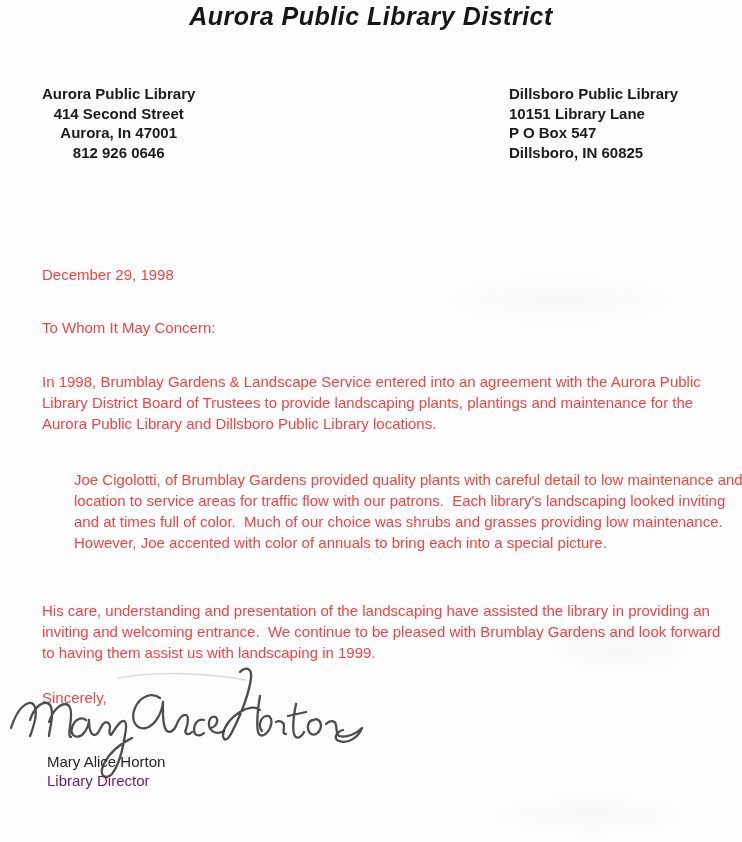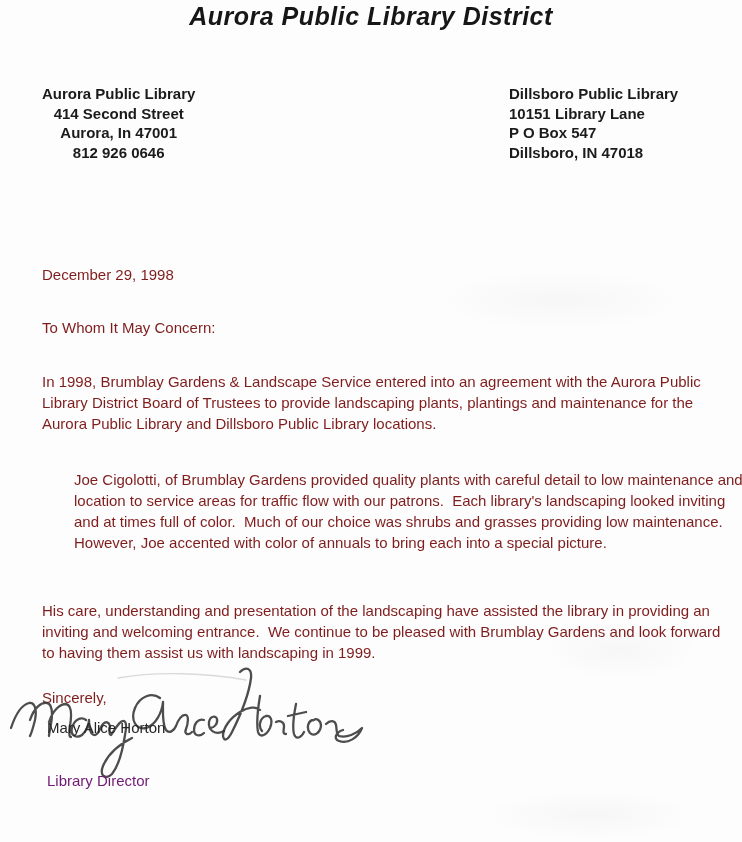--- a/index.html
+++ b/index.html
@@ -118,7 +118,7 @@
     <div>Dillsboro Public Library</div>
     <div>10151 Library Lane</div>
     <div>P O Box 547</div>
-    <div>Dillsboro, IN 47018</div>
+    <div>Dillsboro, IN 60825</div>
   </div>
 
   <p class="body-text date-line">December 29, 1998</p>

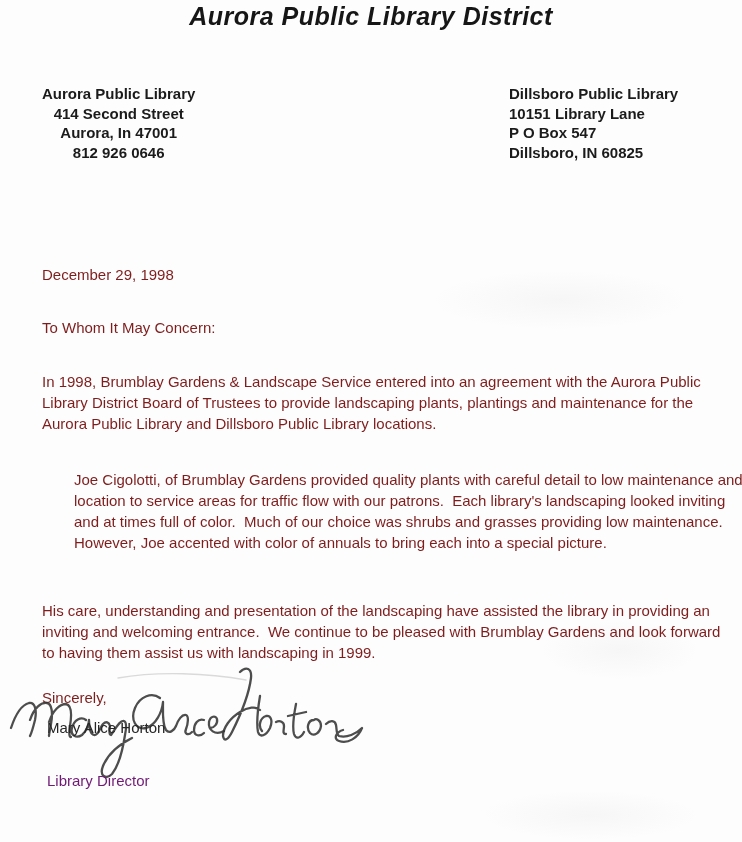--- a/index.html
+++ b/index.html
@@ -56,7 +56,7 @@
     left: 42px;
     font-size: 15px;
     line-height: 21px;
-    color: #7f1d1d;
+    color: #ef4444;
     margin: 0;
   }
   .para {

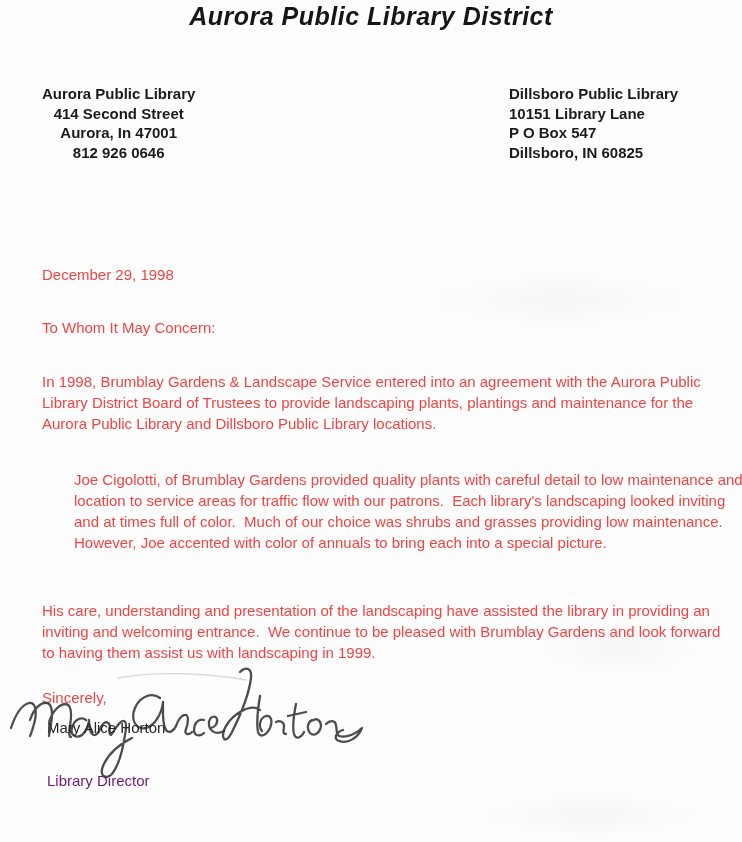--- a/index.html
+++ b/index.html
@@ -70,7 +70,7 @@
   .para-3          { top: 600px; }
   .closing-line    { top: 687px; }
 
-  .signer-name  { position: absolute; left: 47px; top: 704px; font-size: 15px; color: #262626; }
+  .signer-name  { position: absolute; left: 47px; top: 738px; font-size: 15px; color: #262626; }
   .signer-title { position: absolute; left: 47px; top: 757px; font-size: 15px; color: #701a75; }
 
   .signature-svg {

* [ACTIVITY] Apart from the images, please copy every line of the data exactly as written.

* [OUTPUT OF THE TASK]
--- a/index.html
+++ b/index.html
@@ -118,7 +118,7 @@
     <div>Dillsboro Public Library</div>
     <div>10151 Library Lane</div>
     <div>P O Box 547</div>
-    <div>Dillsboro, IN 47018</div>
+    <div>Dillsboro, IN 60825</div>
   </div>
 
   <p class="body-text date-line">December 29, 1998</p>

--- a/index.html
+++ b/index.html
@@ -56,7 +56,7 @@
     left: 42px;
     font-size: 15px;
     line-height: 21px;
-    color: #7f1d1d;
+    color: #ef4444;
     margin: 0;
   }
   .para {

--- a/index.html
+++ b/index.html
@@ -70,7 +70,7 @@
   .para-3          { top: 600px; }
   .closing-line    { top: 687px; }
 
-  .signer-name  { position: absolute; left: 47px; top: 704px; font-size: 15px; color: #262626; }
+  .signer-name  { position: absolute; left: 47px; top: 738px; font-size: 15px; color: #262626; }
   .signer-title { position: absolute; left: 47px; top: 757px; font-size: 15px; color: #701a75; }
 
   .signature-svg {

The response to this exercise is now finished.